Wie als vluchteling door het COA in de gemeente Amsterdam ingedeeld wordt, mag een hoop persoonlijke aandacht verwachten. De nijpende situatie ten gevolge van de vluchtelingenstroom in 2015 vroeg om een andere aanpak, zo werd duidelijk uit de brief Geen tijd verliezen van de Wetenschappelijke Raad voor het Regeringsbeleid (WRR). Belangrijkste boodschap: door gelijktijdig te werken aan huisvesting, taalverwerving, opleiding en werk verliezen gemeenten bij de integratie van asielmigranten met een status zo min mogelijk tijd. Voor de gemeente Amsterdam de reden om eind 2015 snelheid centraal te stellen in het gemeentelijke Vluchtelingenbeleid 2015-2018.
Sinds 2013 zijn er zo’n 3.500 vluchtelingen na het verkrijgen van een status in Amsterdam geplaatst. Volgens de Amsterdamse aanpak komt de statushouder in aanraking met Team Entree. “Dat bestaat uit gespecialiseerde klantmanagers, die allemaal vijftig vluchtelingen begeleiden op het gebied van integratie en participatie,” vertelt Ilias Mahtab, senior beleidsadviseur Programmateam Vluchtelingen. Op andere plekken in het land helpen soortgelijke klantmanagers zo’n 250 vluchtelingen. “Alles begint met persoonlijke aandacht.”
Het komt voor dat de vluchtelingen nog geen woning hebben in Amsterdam, maar wel persoonlijk begeleid worden. “Het is dringen op de huizenmarkt, dus het kan gebeuren dat mensen nog in het AZC moeten blijven wonen,” legt Han ten Braake uit. Hij is als manager binnen de gemeente Amsterdam verantwoordelijk voor elf klantmanagers, die statushouders helpen met de participatie en integratie binnen de gemeente. “Toch wordt er in het AZC al een hoop van de vluchtelingen verwacht: ze moeten participeren in de samenleving.”
Aan de klantmanager de taak om uit te vinden hoe een statushouder dat het beste kan doen. Aan de hand van een uitgebreide vragenlijst wordt uitgevonden wie de statushouder is, welke diploma’s hij heeft, wat hij graag zou willen doen en wat hij al kan. Wie psychisch niet in staat is om te werken, kan worden doorgestuurd naar de GGD. Ten Braake: “Aan de hand van deze vragenlijst maken we een plan wat er ondernomen kan worden qua werk of stage.”

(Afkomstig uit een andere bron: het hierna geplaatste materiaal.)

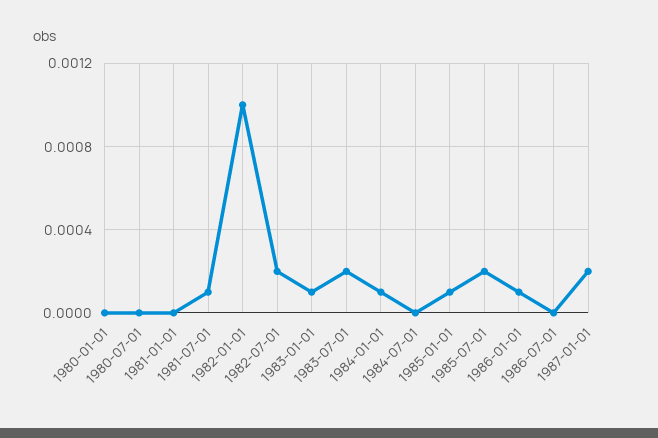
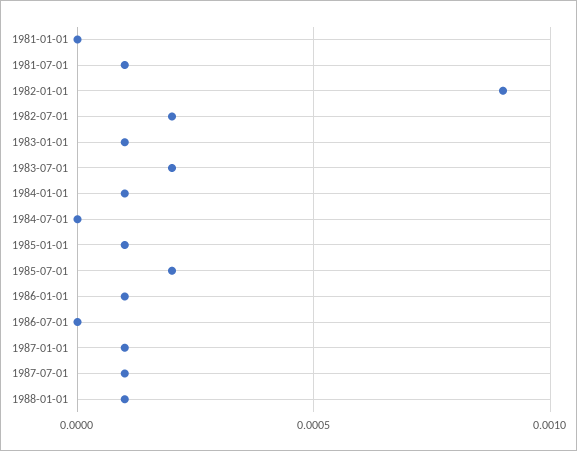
1980-01-01: 0 -> none
1980-07-01: 0 -> none
1982-01-01: 0.001 -> 0.0009
1987-01-01: 0.0002 -> 0.0001
1987-07-01: none -> 0.0001
1988-01-01: none -> 0.0001

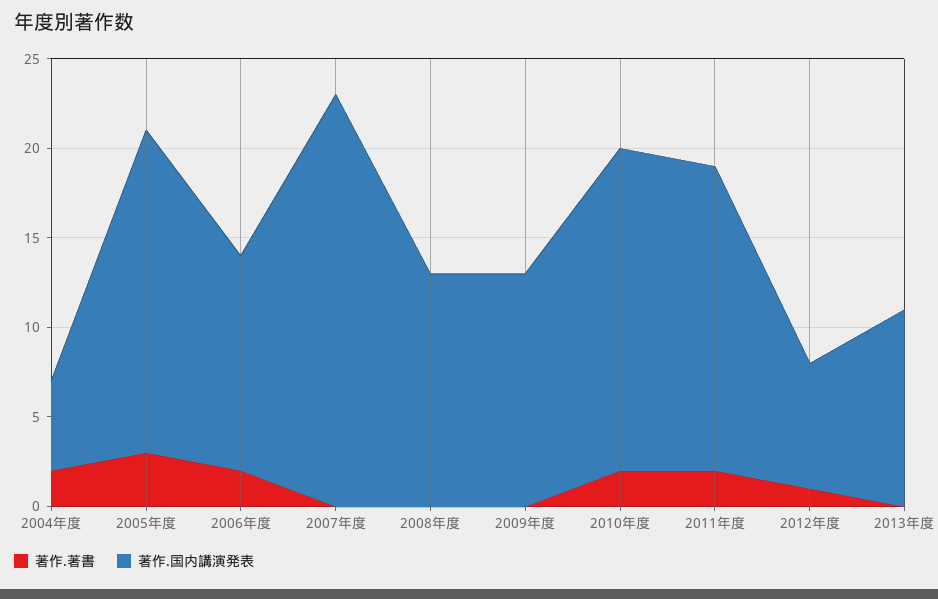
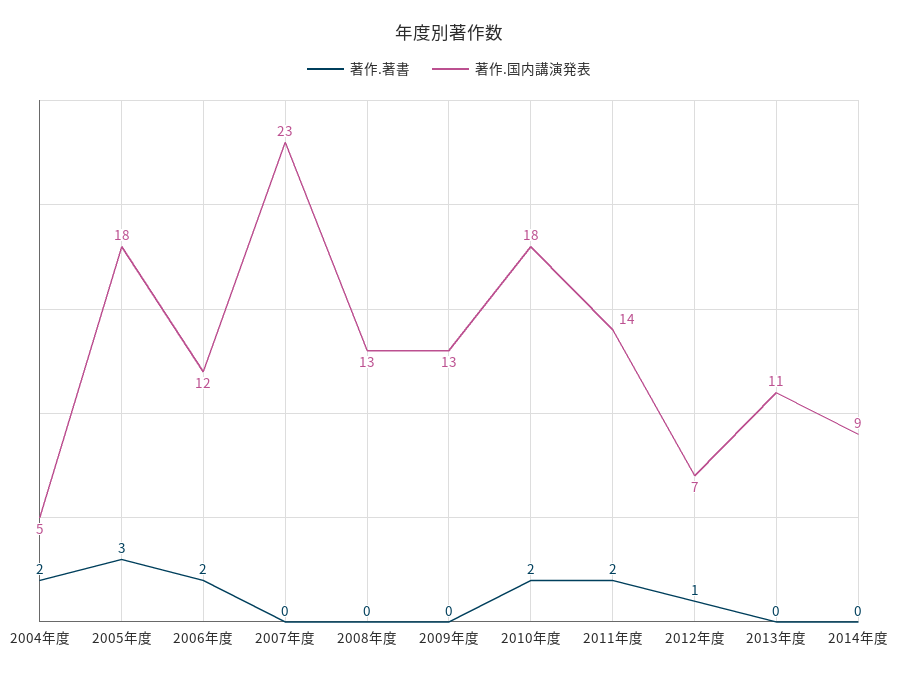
著作.国内講演発表, 2011年度: 17 -> 14
著作.著書, 2014年度: none -> 0
著作.国内講演発表, 2014年度: none -> 9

In totaal zijn er zo’n zestig klantmanagers bij de gemeente werkzaam. Veel van hen hebben zelf een multiculturele achtergrond. Ten Braake: “We hebben zelfs een klantmanager die zelf als statushouder hier binnen is gekomen.” In het functieprofiel wordt ook geworven op mensen met affiniteit met de doelgroep. “Binnen het team spreekt twintig procent van de klantmanagers een taal als Arabisch of Farsi. Dat is erg handig in de communicatie.”
Die communicatie is erg belangrijk, want het gaat hierbij om maatwerk, benadrukt Ten Braake. “We kijken echt naar de capaciteiten en competenties van iemand. Er was een Syrische jongen die had gehoord van zijn vrienden dat werken bij de Albert Heijn goed was, dus hij vroeg aan z’n klantmanager of dat mogelijk was. We hebben hem uiteindelijk kunnen begeleiden naar een baan in de ICT waar hij nu een eigen app heeft ontwikkeld. Hij had zoveel meer in zijn mars.”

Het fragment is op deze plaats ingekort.